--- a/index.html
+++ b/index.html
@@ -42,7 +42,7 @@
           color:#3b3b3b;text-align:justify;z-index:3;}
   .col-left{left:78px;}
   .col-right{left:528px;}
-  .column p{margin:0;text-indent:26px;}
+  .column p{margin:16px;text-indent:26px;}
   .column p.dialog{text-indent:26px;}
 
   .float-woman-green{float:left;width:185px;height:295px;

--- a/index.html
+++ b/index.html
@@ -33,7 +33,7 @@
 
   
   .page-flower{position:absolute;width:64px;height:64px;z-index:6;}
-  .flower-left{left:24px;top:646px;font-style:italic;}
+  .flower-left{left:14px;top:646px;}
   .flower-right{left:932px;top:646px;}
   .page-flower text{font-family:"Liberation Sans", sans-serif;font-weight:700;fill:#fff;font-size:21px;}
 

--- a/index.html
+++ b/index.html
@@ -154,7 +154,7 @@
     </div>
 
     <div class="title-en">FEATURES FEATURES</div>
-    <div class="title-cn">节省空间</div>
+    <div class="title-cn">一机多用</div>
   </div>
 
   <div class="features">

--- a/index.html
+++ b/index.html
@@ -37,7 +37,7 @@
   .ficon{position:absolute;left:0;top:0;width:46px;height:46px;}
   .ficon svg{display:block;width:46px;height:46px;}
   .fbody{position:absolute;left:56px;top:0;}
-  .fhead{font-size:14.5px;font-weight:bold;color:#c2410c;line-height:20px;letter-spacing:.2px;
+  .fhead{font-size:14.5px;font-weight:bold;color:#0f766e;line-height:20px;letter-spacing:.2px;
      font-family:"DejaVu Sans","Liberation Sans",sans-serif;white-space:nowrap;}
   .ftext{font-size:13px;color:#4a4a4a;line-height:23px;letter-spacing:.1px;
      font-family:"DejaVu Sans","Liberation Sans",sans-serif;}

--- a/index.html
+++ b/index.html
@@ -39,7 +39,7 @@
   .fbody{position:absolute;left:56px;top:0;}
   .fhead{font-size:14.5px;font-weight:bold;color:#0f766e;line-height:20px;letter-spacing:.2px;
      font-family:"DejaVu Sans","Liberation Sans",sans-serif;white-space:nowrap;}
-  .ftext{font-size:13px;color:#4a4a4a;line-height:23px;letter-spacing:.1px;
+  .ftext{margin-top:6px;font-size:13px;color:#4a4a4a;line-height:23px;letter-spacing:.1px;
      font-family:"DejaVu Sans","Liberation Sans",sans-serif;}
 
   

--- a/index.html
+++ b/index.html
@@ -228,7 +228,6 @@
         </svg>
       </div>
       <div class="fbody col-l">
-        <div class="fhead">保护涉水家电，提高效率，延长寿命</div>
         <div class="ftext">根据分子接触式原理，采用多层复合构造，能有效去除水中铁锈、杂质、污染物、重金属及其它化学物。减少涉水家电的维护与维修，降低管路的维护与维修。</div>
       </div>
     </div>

Task prompt —
The answer must consist of every entry, set down exactly as given.

Exercise solution —
--- a/index.html
+++ b/index.html
@@ -42,7 +42,7 @@
           color:#3b3b3b;text-align:justify;z-index:3;}
   .col-left{left:78px;}
   .col-right{left:528px;}
-  .column p{margin:0;text-indent:26px;}
+  .column p{margin:16px;text-indent:26px;}
   .column p.dialog{text-indent:26px;}
 
   .float-woman-green{float:left;width:185px;height:295px;

--- a/index.html
+++ b/index.html
@@ -33,7 +33,7 @@
 
   
   .page-flower{position:absolute;width:64px;height:64px;z-index:6;}
-  .flower-left{left:24px;top:646px;font-style:italic;}
+  .flower-left{left:14px;top:646px;}
   .flower-right{left:932px;top:646px;}
   .page-flower text{font-family:"Liberation Sans", sans-serif;font-weight:700;fill:#fff;font-size:21px;}
 

--- a/index.html
+++ b/index.html
@@ -154,7 +154,7 @@
     </div>
 
     <div class="title-en">FEATURES FEATURES</div>
-    <div class="title-cn">节省空间</div>
+    <div class="title-cn">一机多用</div>
   </div>
 
   <div class="features">

--- a/index.html
+++ b/index.html
@@ -37,7 +37,7 @@
   .ficon{position:absolute;left:0;top:0;width:46px;height:46px;}
   .ficon svg{display:block;width:46px;height:46px;}
   .fbody{position:absolute;left:56px;top:0;}
-  .fhead{font-size:14.5px;font-weight:bold;color:#c2410c;line-height:20px;letter-spacing:.2px;
+  .fhead{font-size:14.5px;font-weight:bold;color:#0f766e;line-height:20px;letter-spacing:.2px;
      font-family:"DejaVu Sans","Liberation Sans",sans-serif;white-space:nowrap;}
   .ftext{font-size:13px;color:#4a4a4a;line-height:23px;letter-spacing:.1px;
      font-family:"DejaVu Sans","Liberation Sans",sans-serif;}

--- a/index.html
+++ b/index.html
@@ -39,7 +39,7 @@
   .fbody{position:absolute;left:56px;top:0;}
   .fhead{font-size:14.5px;font-weight:bold;color:#0f766e;line-height:20px;letter-spacing:.2px;
      font-family:"DejaVu Sans","Liberation Sans",sans-serif;white-space:nowrap;}
-  .ftext{font-size:13px;color:#4a4a4a;line-height:23px;letter-spacing:.1px;
+  .ftext{margin-top:6px;font-size:13px;color:#4a4a4a;line-height:23px;letter-spacing:.1px;
      font-family:"DejaVu Sans","Liberation Sans",sans-serif;}
 
   

--- a/index.html
+++ b/index.html
@@ -228,7 +228,6 @@
         </svg>
       </div>
       <div class="fbody col-l">
-        <div class="fhead">保护涉水家电，提高效率，延长寿命</div>
         <div class="ftext">根据分子接触式原理，采用多层复合构造，能有效去除水中铁锈、杂质、污染物、重金属及其它化学物。减少涉水家电的维护与维修，降低管路的维护与维修。</div>
       </div>
     </div>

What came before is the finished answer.